I have been watching with interest the reaction to Prime Minister Gillard's comments


I have been watching with interest
the reaction to Prime Minister Gillard’s comments
on the High Court of Australia decision in Plaintiff M70/2011 v Minister for Immigration and Citizenship; Plaintiff M106 of 2011 v Minister for Immigration and Citizenship [2011]  HCA 32 - 31 August 2011

Predictably both the Murdoch press and the legal profession weighed in heavily against Julia Gillard.

Now I have no problem with the High Court in relation to this matter, except for a niggling worry over the path it took to reach its conclusions. On the other hand, neither do I see anything wrong with the Prime Minister expressing an opinion on the judgment when questioned by the media.

While in this instance both the legal fraternity and journalists might like to pretend otherwise – the fact remains that judges and magistrates generally are fallible.

They vote in general elections based on both emotion and reason like the rest of the Australia electorate and, are just as prone to push their own political views on friends and family alike.

Even with the best of intentions they bring their own personal world view, unexamined prejudices and sometimes blatant bias to the Bench.

The judiciary doesn’t live in a vacuum - like everyone else they can be influenced by public opinion or cohort gossip. Similarly they can occasionally suffer from selective hearing in the court room.

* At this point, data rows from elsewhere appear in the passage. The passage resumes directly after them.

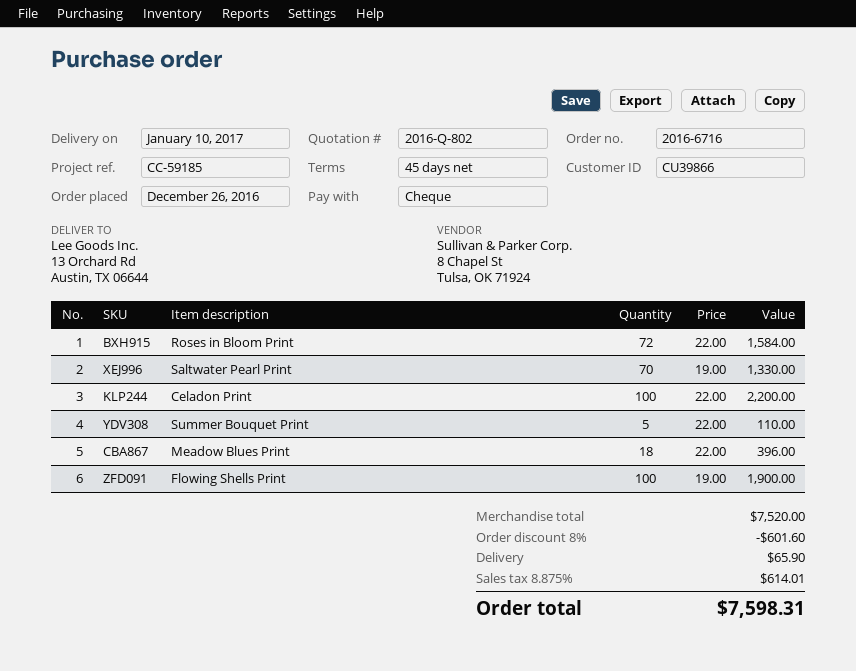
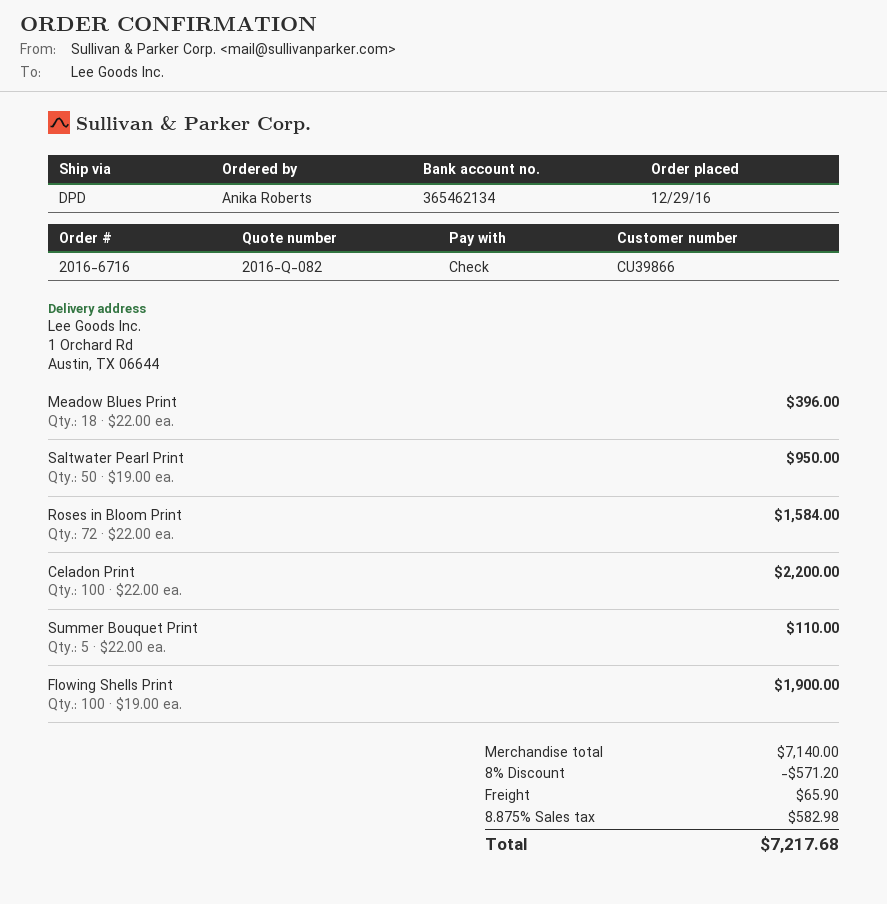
quote number: 2016-Q-802 -> 2016-Q-082
order date: 2016-12-26 -> 2016-12-29
ship to: 13 Orchard Rd, Austin, TX 06644 -> 1 Orchard Rd, Austin, TX 06644
Saltwater Pearl Print: 70 x 19.00 = 1330.00 -> 50 x 19.00 = 950.00
subtotal: 7520.00 -> 7140.00
discount: 8% = 601.60 -> 8% = 571.20
tax: 8.875% = 614.01 -> 8.875% = 582.98
total: 7598.31 -> 7217.68

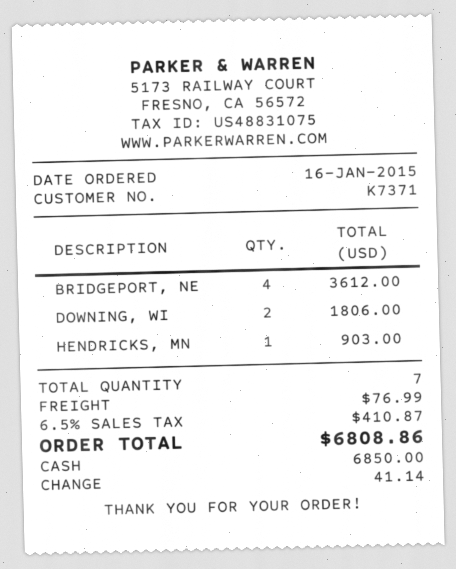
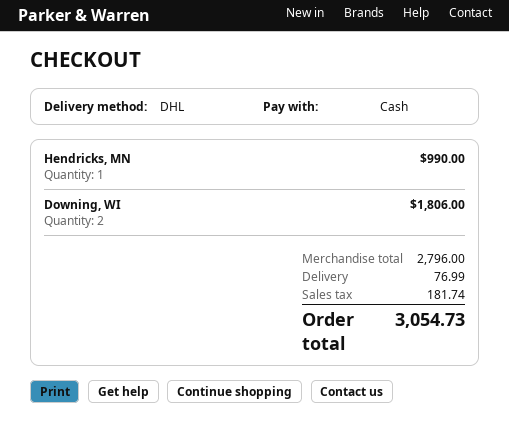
BRIDGEPORT, NE: 4 for 3612.00 -> none
HENDRICKS, MN: 1 for 903.00 -> 1 for 990.00
tax: 410.87 -> 181.74
total: 6808.86 -> 3054.73

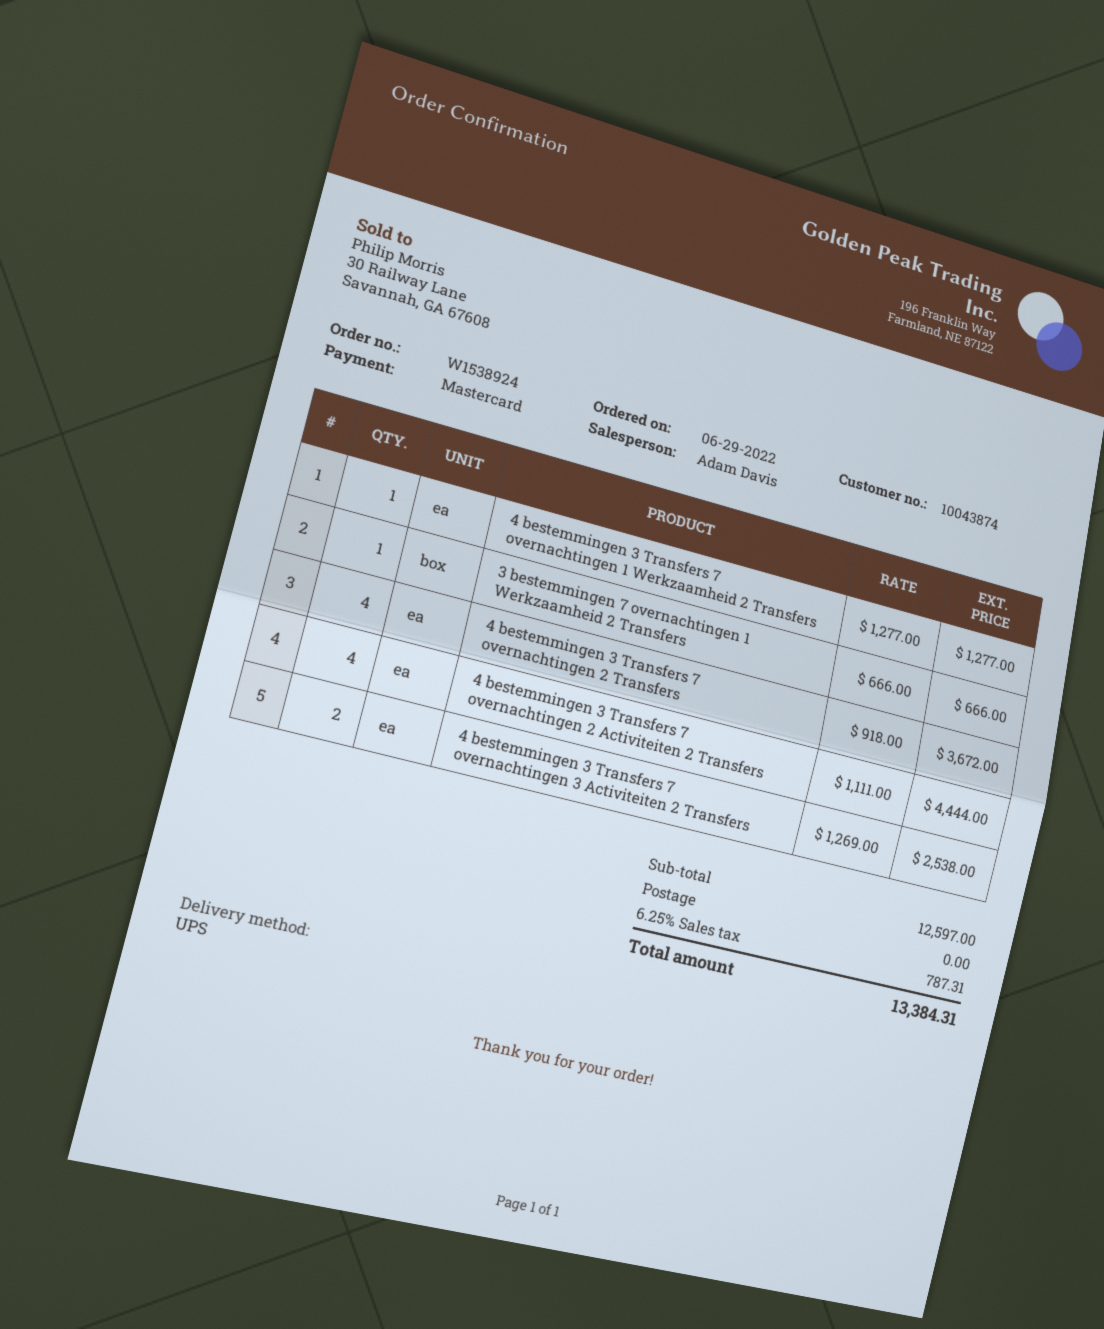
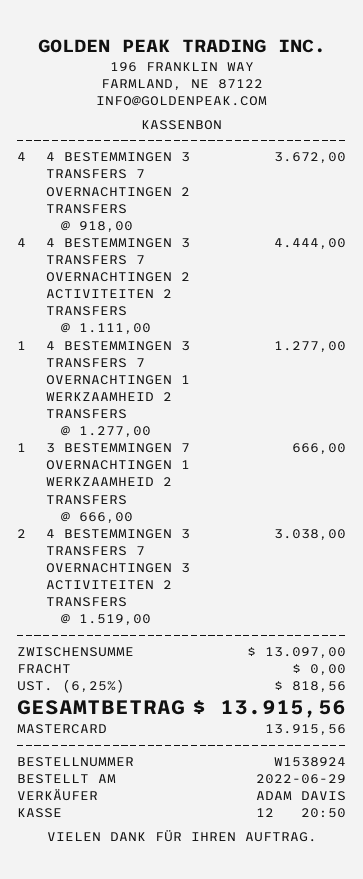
4 bestemmingen 3 Transfers 7 overnachtingen 3 Activiteiten 2 Transfers: 2 x 1269.00 = 2538.00 -> 2 x 1519.00 = 3038.00
subtotal: 12597.00 -> 13097.00
tax: 6.25% = 787.31 -> 6.25% = 818.56
total: 13384.31 -> 13915.56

Unlike the rest of us, those passing judgment can and do hide these human failings behind a cloak of cited legislative clause and legal precedent.

At best certain judges and magistrates are diamonds of clarity and reason.
However in the middle of this continuum, their brethren are also often self-opinionated bores at parties or upper class caricatures.
At worst those sitting in judgment can be functional alcoholics, closet drug abusers or unreported domestic violence perpetrators in the home and sly sadists in the court room.

In some instances in modern times they have been found to be corrupt or suspected of being mentally incapacitated and 'encouraged' to retire.

To pretend otherwise is to deny the reality of Australia’s judicial system, in which certain individuals (on the basis of education, inclusion in one or more powerful dominant groups within society and successful professional networking) are appointed to pass judgment on their fellow citizens.

The many former lawyers who people both sides of federal and state politics are well aware of this reality, as are more than a few in the media. So it’s time to grow up and stop this silly pretence that gods walk amongst us.